- _Try it_: Lines to return, exactly: from the line with "(241, 241) none" to the line with "[426,314,487,332] Heyden, ->" in the entries below, both included.

====== Record extracts ======

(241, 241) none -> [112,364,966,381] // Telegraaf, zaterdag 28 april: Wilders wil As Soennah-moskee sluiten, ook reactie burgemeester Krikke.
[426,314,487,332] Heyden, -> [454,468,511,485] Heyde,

======
====== Record extracts ======

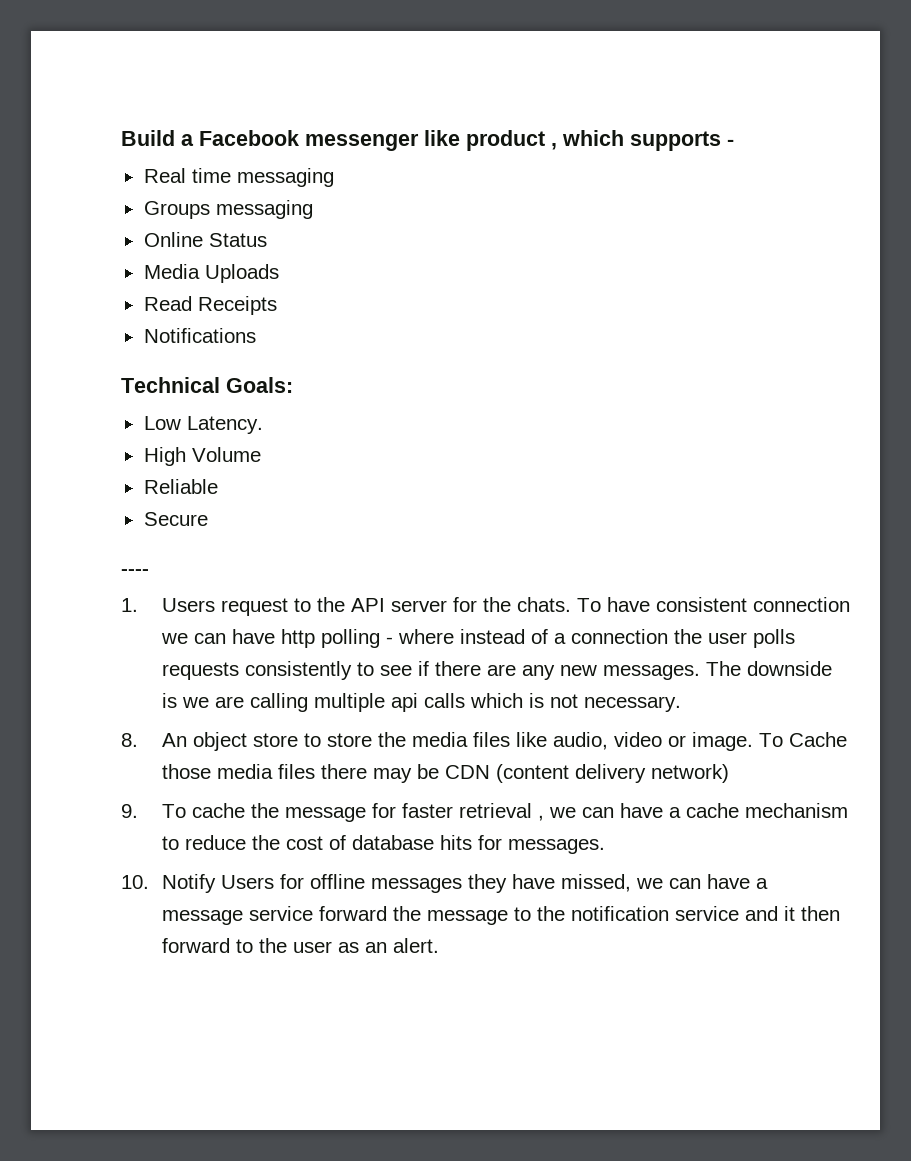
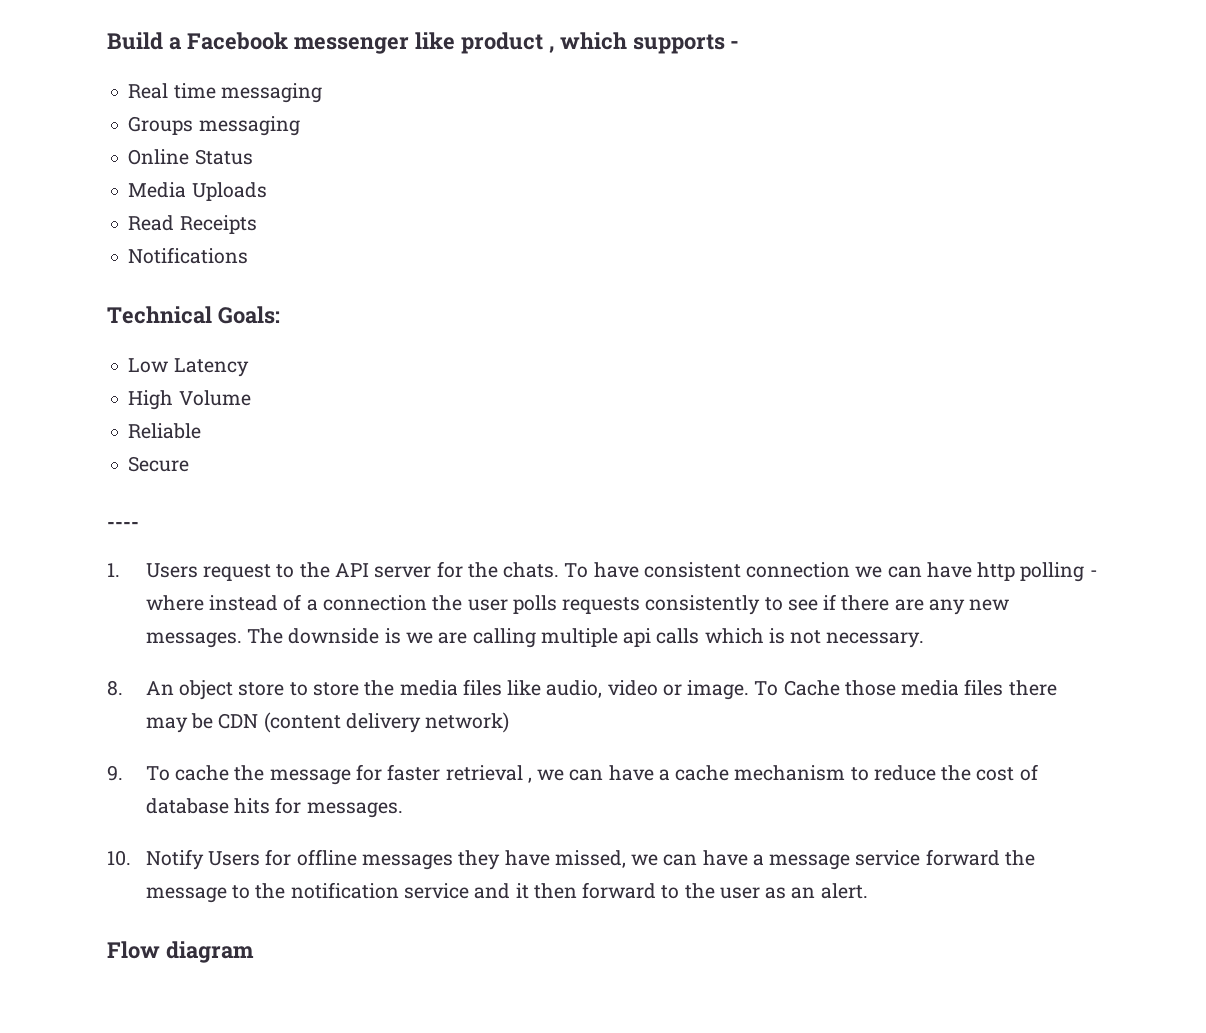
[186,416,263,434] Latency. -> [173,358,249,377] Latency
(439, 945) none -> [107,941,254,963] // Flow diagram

======
====== Record extracts ======

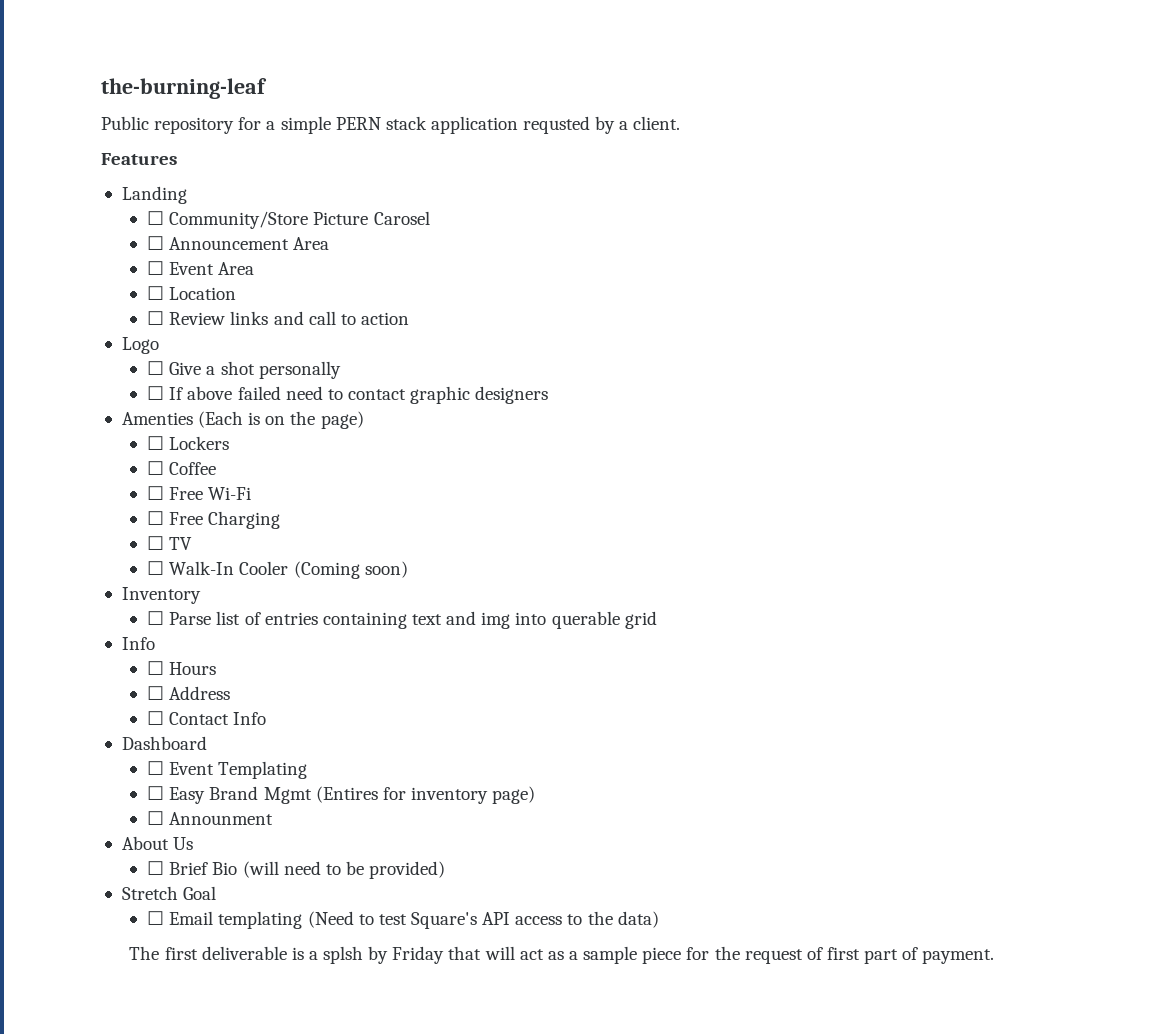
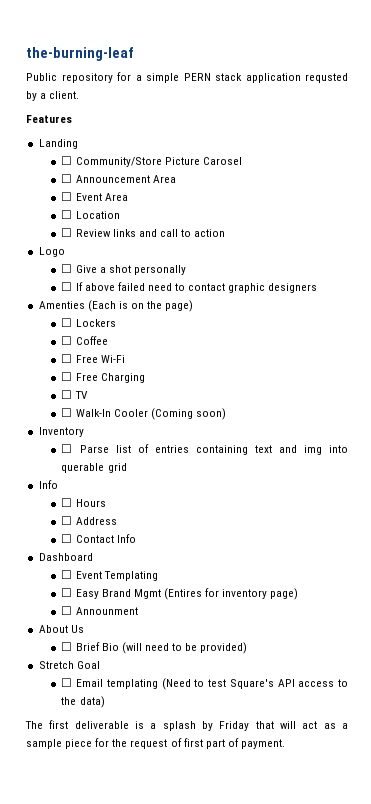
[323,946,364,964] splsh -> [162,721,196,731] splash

======

- _Your solution_:
(241, 241) none -> [112,364,966,381] // Telegraaf, zaterdag 28 april: Wilders wil As Soennah-moskee sluiten, ook reactie burgemeester Krikke.
[426,314,487,332] Heyden, -> [454,468,511,485] Heyde,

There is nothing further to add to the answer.